Yup, like taxing sugary drinks. (Interestingly, the above commentary comes from a gentleman in California, the king state of tax-now-pay-later and law books that could paper the square footage of the moon.)

Conservatives want small government. They want to operate on their own terms, build their own businesses. Liberals generally want big government. They want to help resolve issues for the lower and middle classes through social programs, more operating like a coherent unit rather than a bunch of small villages. Neither way is perfect and both have great advantages.

So who do we go with? Do we follow a more conservative approach by letting insurance companies battle for our health business? Or do we follow the liberal street and let the government try to solve the problems created by private insurance? Mind you, if we take a socialist view of this, there are going to be other problems; neither way is perfect.

I say we start with not looking to the rich class as an enemy. While the press tends to focus on rich folks who swindle their way in this life, there are many more who quietly live and work like the rest of us, some even providing jobs and charity. Once we get past our jealous chants of "UNFAIR," we should look at the bloated health care system and figure out a way to keep more folks out of hospitals. I worked at a hospital once, and the cardiology floor was always full. Always. The floor that housed diabetics was nearly as full, too. We are a fat bunch of folks who need to stop depending on the health care system to cure our fat kids of childhood obesity, our chronic need for blood tests for cholesterol and diabetes, and incentives for people who stave off preventable diseases.

Sure, dumb things happen and accidents are unavoidable.
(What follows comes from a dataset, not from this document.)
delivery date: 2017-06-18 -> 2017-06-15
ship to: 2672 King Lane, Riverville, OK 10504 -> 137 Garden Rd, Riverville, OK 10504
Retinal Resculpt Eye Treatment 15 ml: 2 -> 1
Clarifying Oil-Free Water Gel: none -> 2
But I'm sick of listening to the poor and middle classes screaming at the rich, pointing their fingers at them and saying it's all their fault whenever there is suffering that involves high taxes or being poor. It's not. The disparity between the rich and poor gets bigger every day, but forcing the rich to stoop down to lower standards and ambitions is not the way to solve this problem. We need success stories more than ever right now, to be honest. We need folks to stop complaining. We need to find a way to cut our own health care costs before we can expected a bloated, indebted government to "fix" it for us. Don't just answer the question; how about find a solution?
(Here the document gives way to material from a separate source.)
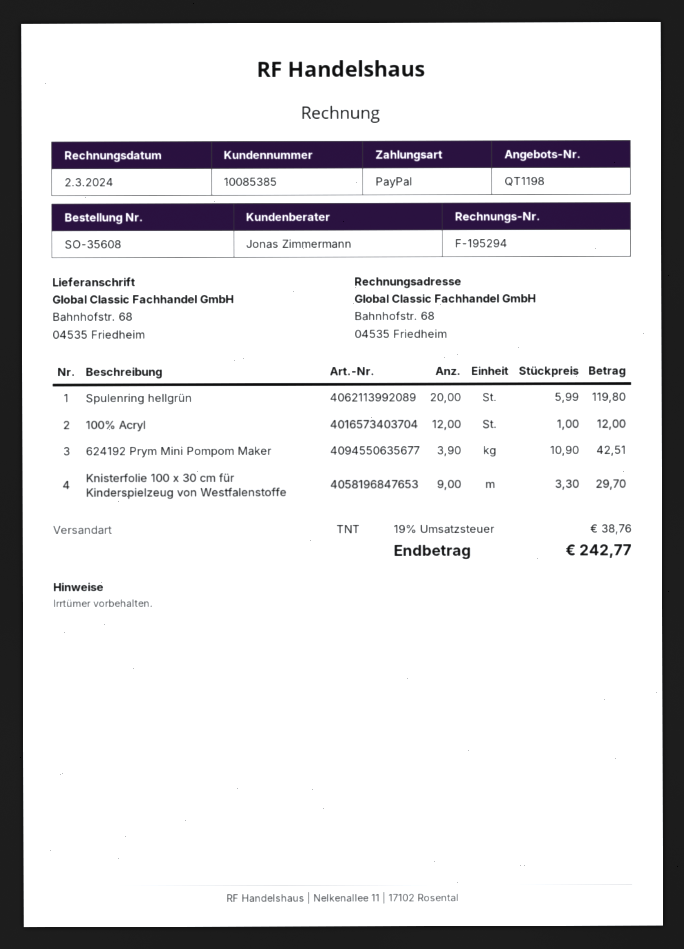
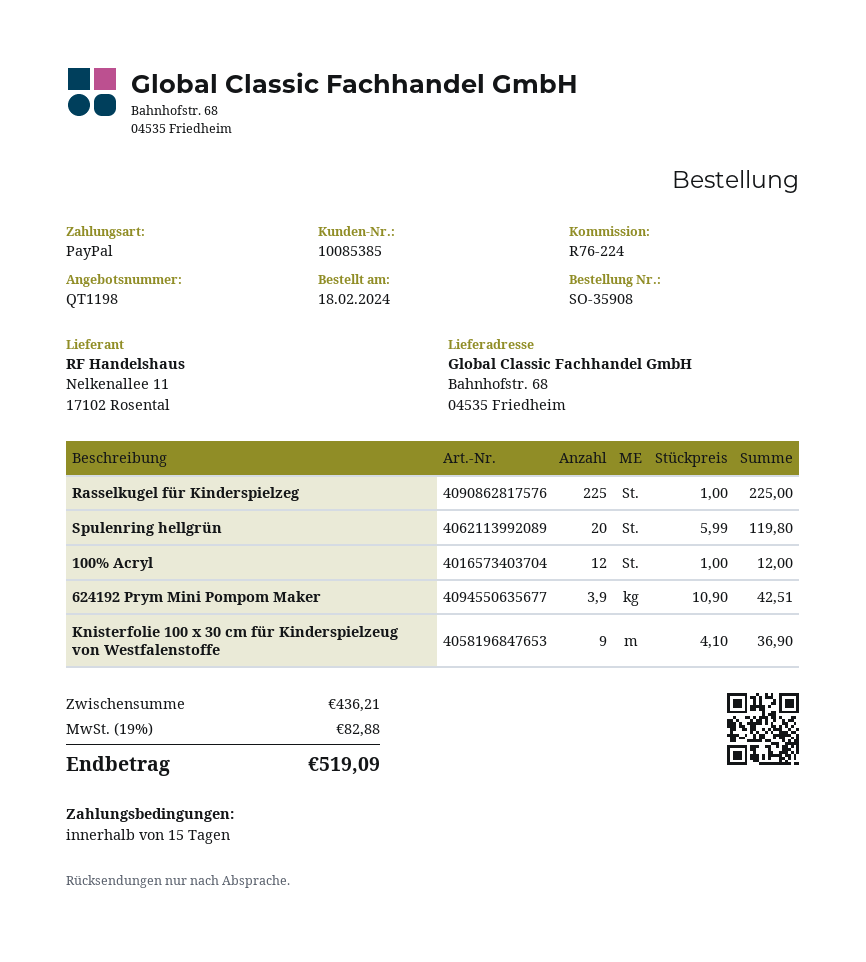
order number: SO-35608 -> SO-35908
Knisterfolie 100 x 30 cm für Kinderspielzeug von Westfalenstoffe: 9 x 3.30 = 29.70 -> 9 x 4.10 = 36.90
Rasselkugel für Kinderspielzeg: none -> 225 x 1.00 = 225.00
tax: 19% = 38.76 -> 19% = 82.88
total: 242.77 -> 519.09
As a postscript, I'm not sure what I believe in regards to how our tax brackets are set up. Some commenters in Cafferty's talking point bring up the percentage of taxes they pay, the ultra-rich paying a smaller percentage of their income than middle classes. A socialist tax method, similar to the GST tax in Canada, may be part of the solution, but the bottom line is that the government badly needs our money to operate their unbalanced books. If it's not for health care, it will be for something else, and the middle class will continue to bear a lot of the burden, likely more so than their poorer counterparts.
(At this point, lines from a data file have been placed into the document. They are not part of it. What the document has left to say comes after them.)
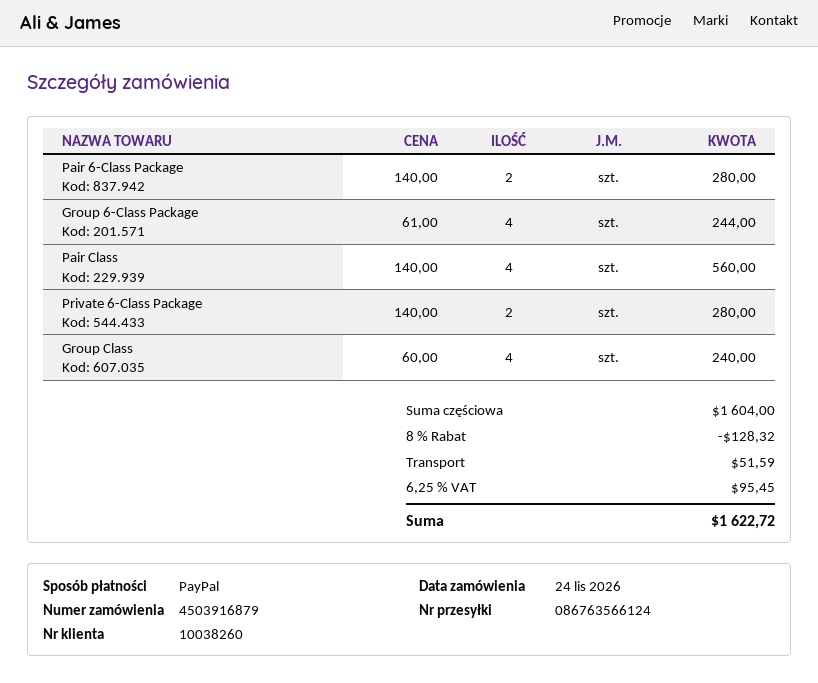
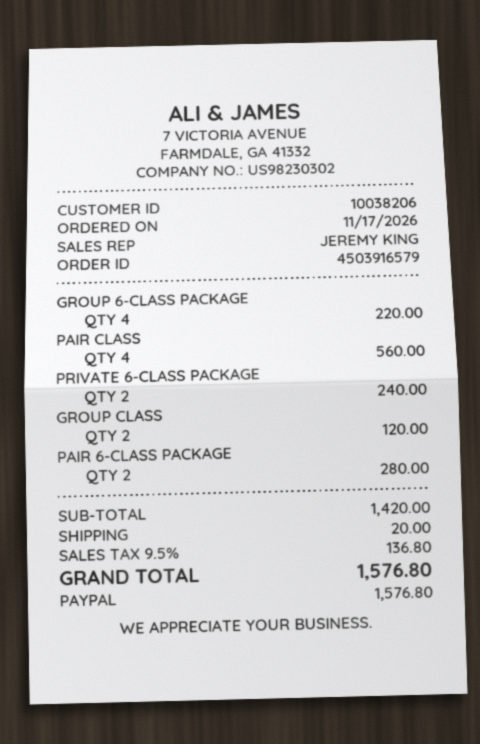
order number: 4503916879 -> 4503916579
order date: 2026-11-24 -> 2026-11-17
customer number: 10038260 -> 10038206
Group 6-Class Package: 4 for 244.00 -> 4 for 220.00
Private 6-Class Package: 2 for 280.00 -> 2 for 240.00
Group Class: 4 for 240.00 -> 2 for 120.00
subtotal: 1604.00 -> 1420.00
discount: 8% = 128.32 -> none
shipping: 51.59 -> 20.00
tax: 6.25% = 95.45 -> 9.5% = 136.80
total: 1622.72 -> 1576.80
I leave you with a quote from Scott, from Cafferty's talking point. While Scott is pretty blunt with his thoughts, I do tend to agree: The amount of folks who truly need social services is small compared to those who want an easy way in this world by crying UNFAIR. I think we could easily support those who are truly disabled or in need of help if we all had a bit of honesty in us:
Why is it ok to take money from people who work and give it to those who don’t? We were all born with brains, maybe we should use them and accept responsibility for the choices we make in life.